Change-Id: I7c7074544af366f38791d5a90d0a024d2555c92e
diff --git a/gitiles-servlet/src/main/java/com/google/gitiles/GitilesView.java b/gitiles-servlet/src/main/java/com/google/gitiles/GitilesView.java
index 42079ee..67040fe 100644
--- a/gitiles-servlet/src/main/java/com/google/gitiles/GitilesView.java
+++ b/gitiles-servlet/src/main/java/com/google/gitiles/GitilesView.java
@@ -205,6 +205,7 @@
case DIFF:
this.path = maybeTrimLeadingAndTrailingSlash(checkNotNull(path));
return this;
+ case REFS:
case LOG:
this.path = path != null ? maybeTrimLeadingAndTrailingSlash(path) : null;
return this;
@@ -348,7 +349,7 @@
return new Builder(Type.LOG);
}
- private static String maybeTrimLeadingAndTrailingSlash(String str) {
+ static String maybeTrimLeadingAndTrailingSlash(String str) {
if (str.startsWith("/")) {
str = str.substring(1);
}
@@ -522,6 +523,8 @@
* auto-diving into one-entry subtrees.
*/
public List<Map<String, String>> getBreadcrumbs(List<Boolean> hasSingleTree) {
+ checkArgument(type != Type.REFS || Strings.isNullOrEmpty(path),
+ "breadcrumbs for REFS view with path not supported");
checkArgument(hasSingleTree == null || type == Type.PATH,
"hasSingleTree must be null for %s view", type);
String path = this.path;
@@ -551,7 +554,8 @@
breadcrumbs.add(breadcrumb(revision.getName(), revision().copyFrom(this)));
}
if (path != null) {
- if (type != Type.LOG) { // The "." breadcrumb would be no different for LOG.

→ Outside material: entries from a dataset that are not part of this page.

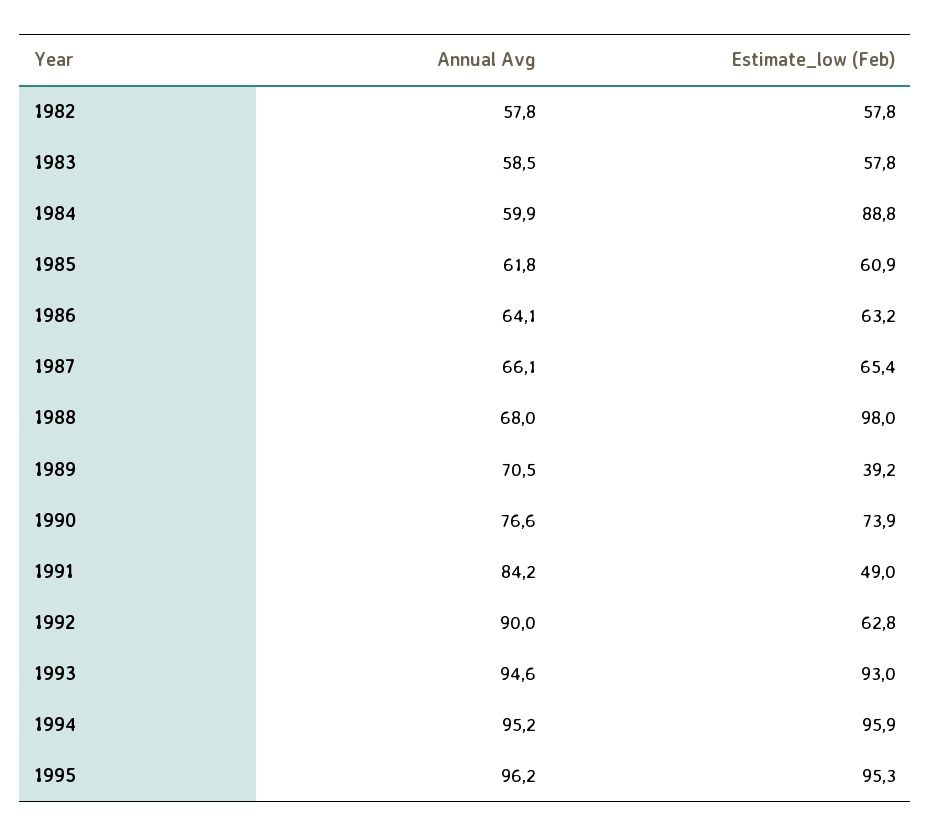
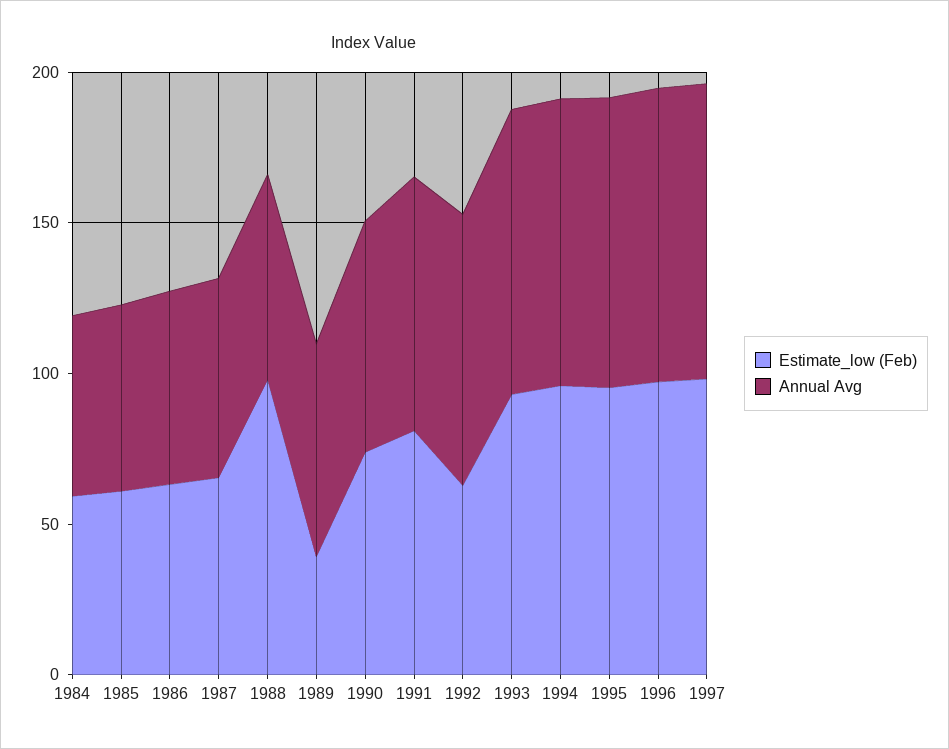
Annual Avg, 1982: 57.8 -> none
Estimate_low (Feb), 1982: 57.8 -> none
Annual Avg, 1983: 58.5 -> none
Estimate_low (Feb), 1983: 57.8 -> none
Estimate_low (Feb), 1984: 88.8 -> 60
Estimate_low (Feb), 1991: 49 -> 80
Estimate_low (Feb), 1996: none -> 100
Annual Avg, 1996: none -> 100
Estimate_low (Feb), 1997: none -> 100
Annual Avg, 1997: none -> 100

+ if (type != Type.LOG && type != Type.REFS) {
+ // The "." breadcrumb would be no different for LOG or REFS.
breadcrumbs.add(breadcrumb(".", copyWithPath().setTreePath("")));
}
StringBuilder cur = new StringBuilder();
diff --git a/gitiles-servlet/src/main/java/com/google/gitiles/HostIndexServlet.java b/gitiles-servlet/src/main/java/com/google/gitiles/HostIndexServlet.java
index a046ff1..84cfdb2 100644
--- a/gitiles-servlet/src/main/java/com/google/gitiles/HostIndexServlet.java
+++ b/gitiles-servlet/src/main/java/com/google/gitiles/HostIndexServlet.java
@@ -15,7 +15,6 @@
package com.google.gitiles;
import static com.google.common.base.Preconditions.checkNotNull;
-
import static javax.servlet.http.HttpServletResponse.SC_FORBIDDEN;
import static javax.servlet.http.HttpServletResponse.SC_NOT_FOUND;
import static javax.servlet.http.HttpServletResponse.SC_SERVICE_UNAVAILABLE;
diff --git a/gitiles-servlet/src/main/java/com/google/gitiles/LogServlet.java b/gitiles-servlet/src/main/java/com/google/gitiles/LogServlet.java
index b75965c..f3dcc43 100644
--- a/gitiles-servlet/src/main/java/com/google/gitiles/LogServlet.java
+++ b/gitiles-servlet/src/main/java/com/google/gitiles/LogServlet.java
@@ -15,7 +15,6 @@
package com.google.gitiles;
import static com.google.common.base.Preconditions.checkNotNull;
-
import static javax.servlet.http.HttpServletResponse.SC_INTERNAL_SERVER_ERROR;
import static javax.servlet.http.HttpServletResponse.SC_NOT_FOUND;
diff --git a/gitiles-servlet/src/main/java/com/google/gitiles/RefServlet.java b/gitiles-servlet/src/main/java/com/google/gitiles/RefServlet.java
index bb51f04..fd5e793 100644
--- a/gitiles-servlet/src/main/java/com/google/gitiles/RefServlet.java
+++ b/gitiles-servlet/src/main/java/com/google/gitiles/RefServlet.java
@@ -15,6 +15,7 @@
package com.google.gitiles;
import static com.google.common.base.Preconditions.checkNotNull;
+import static javax.servlet.http.HttpServletResponse.SC_NOT_FOUND;
import com.google.common.base.Function;
import com.google.common.collect.ImmutableMap;
@@ -24,13 +25,16 @@
import com.google.common.util.concurrent.UncheckedExecutionException;
import org.eclipse.jgit.http.server.ServletUtils;
+import org.eclipse.jgit.lib.AnyObjectId;
import org.eclipse.jgit.lib.Constants;
import org.eclipse.jgit.lib.Ref;
import org.eclipse.jgit.lib.RefComparator;
import org.eclipse.jgit.lib.RefDatabase;
import org.eclipse.jgit.revwalk.RevWalk;
+import org.eclipse.jgit.transport.RefAdvertiser;
import java.io.IOException;
+import java.io.PrintWriter;
import java.util.Collection;
import java.util.List;
import java.util.Map;
@@ -51,25 +55,41 @@
}
@Override
- protected void doGet(HttpServletRequest req, HttpServletResponse res)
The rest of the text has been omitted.